[Greenbuilding] A watt saved.....
9watts at gmail.com
Fri Feb 20 22:40:01 CST 2009
First off the (all too familiar) logic of setting up a consumer decision
like this all too often *does* suggest people buy the expensive product.
Obscuring the very real possibility that there is an option that is both
cheaper to buy and operate, as this framing does, is no accident. Such
products explode the premise that yields things like product rebates and
sundry other incentives and programs that presume that an extra increment of
energy efficiency must be purchased at a premium. We come to think that the
solution to our energy problem requires new cutting edge technical solutions
that experts are continually devising for our benefit.
Energy Star is based on and reinforces the prevalent logic that to get more
energy efficiency you have to pay a premium. Energy Star refrigerators (to
stick with LL-man's example) are on average a spendy lot, but this is not
because some extra technical effort has been expended to get them to use
less energy, but because the majority of refrigerators that qualify for an
Energy Star have through the door ice and water and/or are Side-by-side
models which by the rules means they may consume more kWh per cubic foot
than if they didn't have those specifications.
If we recognize who wins the game of equating greater up front cost with
higher energy efficiency, and in what situations this way of structuring the
choice landscape obscures certain (more interesting if less profitable)
choices, I think we might learn to be more suspicious of the whole effort.

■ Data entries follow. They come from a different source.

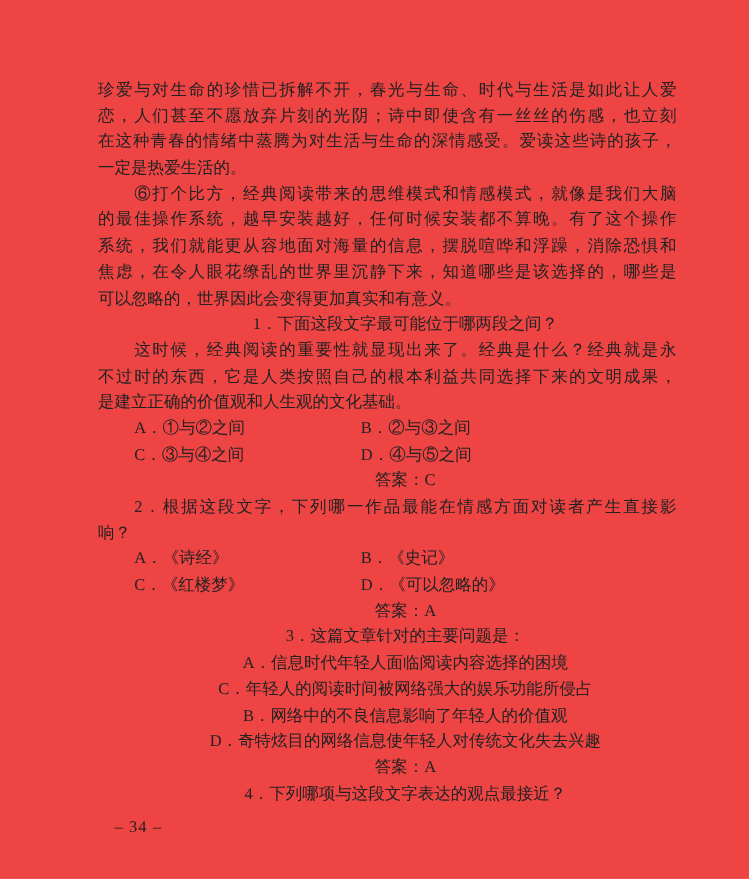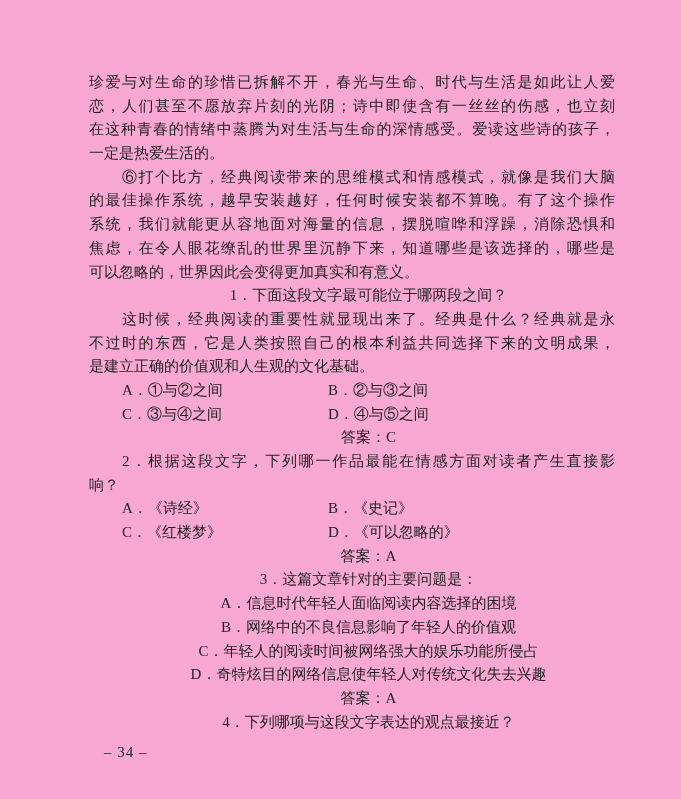--- a/index.html
+++ b/index.html
@@ -7,21 +7,21 @@
   body {
     background: #fcfcfc;
     color: #222;
     font-family: "Liberation Serif", "DejaVu Serif", serif;
     position: relative;
     overflow: hidden;
   }
   .page {
     position: absolute;
     inset: 0;
-    background: #f9a8d4;
+    background: #ef4444;
   }
   .text-block {
     position: absolute;
     left: 89px;
     top: 71px;
     width: 526px;
     font-size: 15px;
   }
   .line {
     height: 23.7px;
@@ -85,20 +85,20 @@
         <span class="opt-left">A．《诗经》</span>
         <span class="opt-right">B．《史记》</span>
       </div>
       <div class="line optrow">
         <span class="opt-left">C．《红楼梦》</span>
         <span class="opt-right">D．《可以忽略的》</span>
       </div>
       <div class="line left-indent">答案：A</div>
       <div class="line left-indent">3．这篇文章针对的主要问题是：</div>
       <div class="line left-indent">A．信息时代年轻人面临阅读内容选择的困境</div>
+      <div class="line left-indent">C．年轻人的阅读时间被网络强大的娱乐功能所侵占</div>
       <div class="line left-indent">B．网络中的不良信息影响了年轻人的价值观</div>
-      <div class="line left-indent">C．年轻人的阅读时间被网络强大的娱乐功能所侵占</div>
       <div class="line left-indent">D．奇特炫目的网络信息使年轻人对传统文化失去兴趣</div>
       <div class="line left-indent">答案：A</div>
       <div class="line left-indent">4．下列哪项与这段文字表达的观点最接近？</div>
     </div>
   <div class="page-number">– 34 –</div>
 </div>
 
 </body></html>

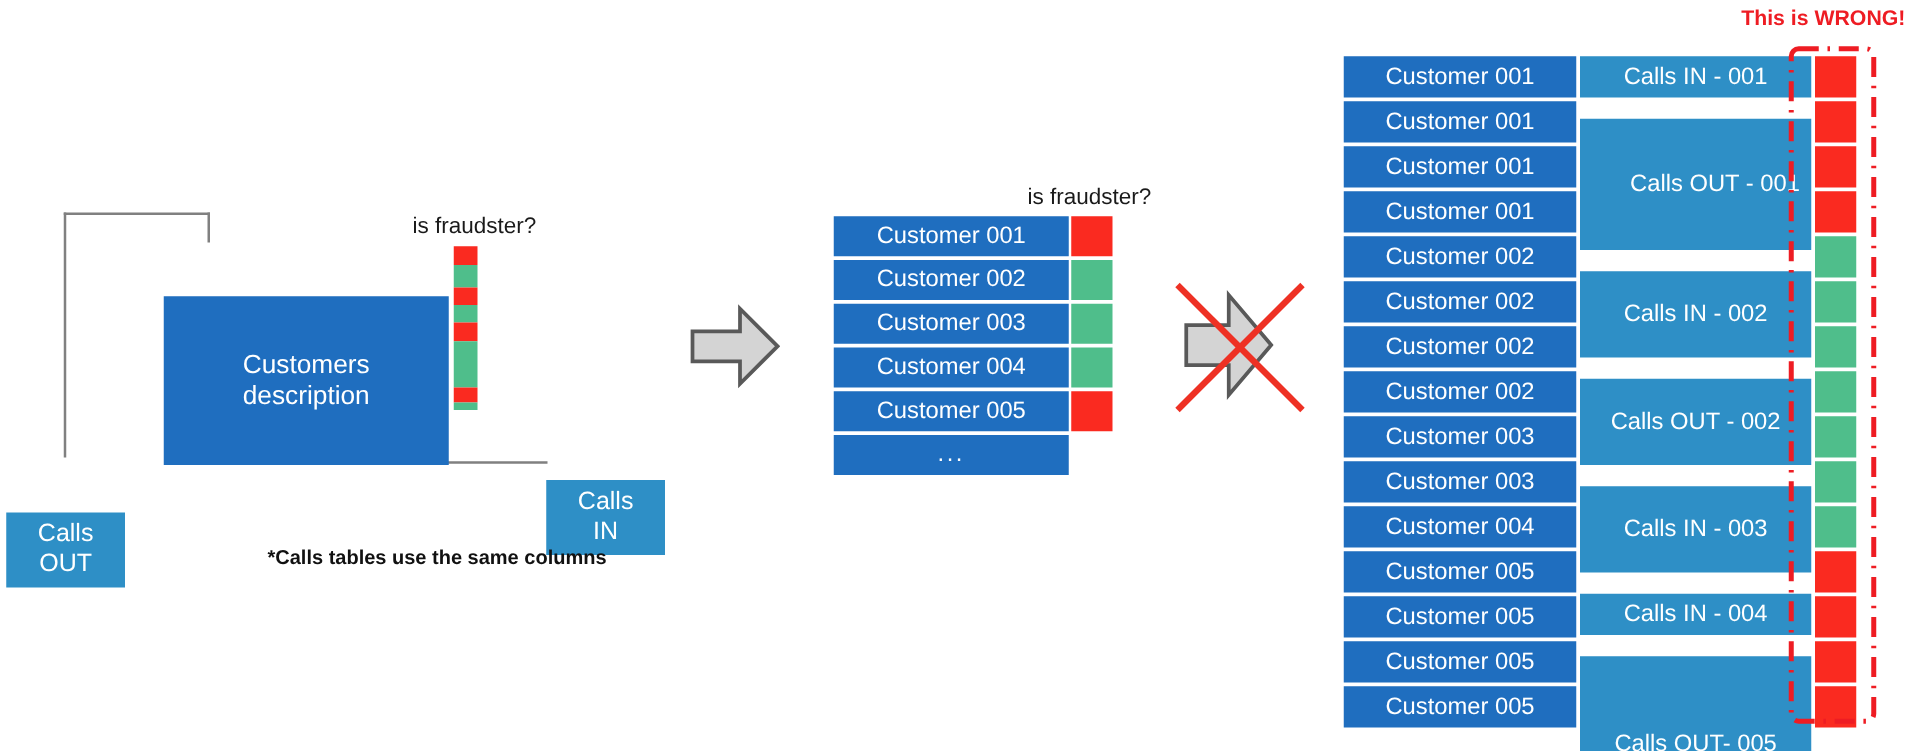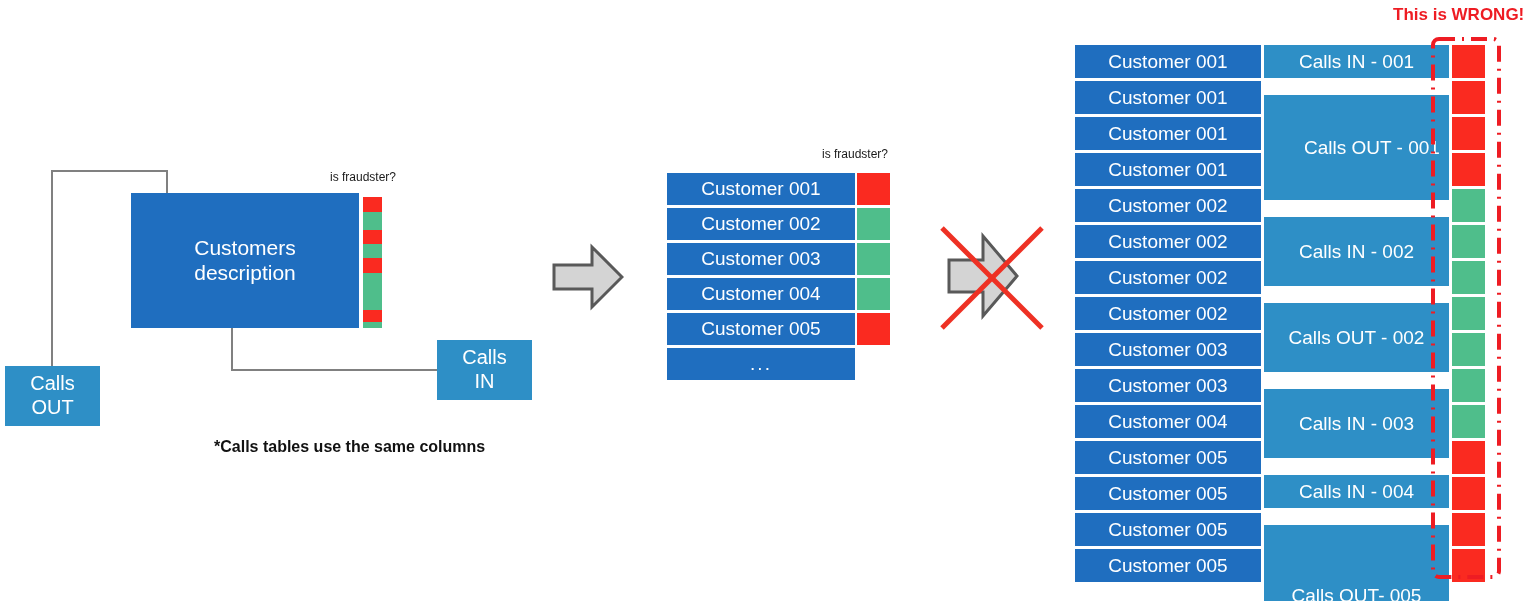--- a/index.html
+++ b/index.html
@@ -15,20 +15,21 @@
   .abs { position: absolute; }
 
   
   .box {
     position: absolute;
     display: flex; align-items: center; justify-content: center;
     text-align: center;
     color: #ffffff;
     line-height: 1.18;
     white-space: pre-line;
+    margin-top: 44px;
   }
   #customers-box {
     left: 131px; top: 193px; width: 228px; height: 135px;
     background: #1F6EBF;
     font-size: 21px;
   }
   #calls-out-box {
     left: 5px; top: 366px; width: 95px; height: 60px;
     background: #2E8FC6;
     font-size: 20px;
@@ -37,21 +38,21 @@
     left: 437px; top: 340px; width: 95px; height: 60px;
     background: #2E8FC6;
     font-size: 20px;
   }
   .conn-line-v { position: absolute; width: 2px; background: #808080; }
   .conn-line-h { position: absolute; height: 2px; background: #808080; }
 
   
   .fraud-label {
     position: absolute;
-    font-size: 12px;
+    font-size: 18px;
     color: #1a1a1a;
     white-space: nowrap;
   }
   #fraud-label-left { left: 330px; top: 170px; }
   #fraud-label-mid  { left: 822px; top: 147px; }
 
   
   #fraud-strip-left {
     position: absolute;
     left: 363px; top: 197px; width: 19px; height: 131px;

My point was basically the same as yours, Corwyn: 'doing your efficiency
homework' as you put it leads me to question the larger framework within
which we are commonly exhorted to act as efficiency-mindful consumers.
On Fri, Feb 20, 2009 at 2:36 PM, Corwyn <corwyn at midcoast.com> wrote:
> Reuben Deumling wrote:
>> On Thu, Feb 19, 2009 at 10:40 AM, Lawrence Lile <LLile at projsolco.com>
>>> Let's say you are considering two appliances that accomplish the same
>>> one of which uses 1000 watt-hours per day and the other that uses 500
>>> watt-hours per day. It will take you = $500 worth of extra solar cells
>>> run the less efficient appliance. Is the more efficient appliance less
>>> $500 more than the cheap one? Then it is a good buy. This is how you
>>> justify a $1000 refrigerator on a PV system.
>> The problem with this calculation is that the appliance that uses the
>> energy may also be the cheapest/cheaper. Cheap (in terms of purchase
>> does not ipso facto mean uses more energy or is less energy efficient. Not
>> that the appliance manufacturers' marketing departments wouldn't like you
>> think otherwise, but 'tain't usually so.
> How is this a problem? It doesn't say you should buy the most expensive
> appliance. Just that if the most efficient one happens to be more
> expensive, it is worth it if it is not more expensive by X amount. None
> of this relieves you of the obligation to do your efficiency homework.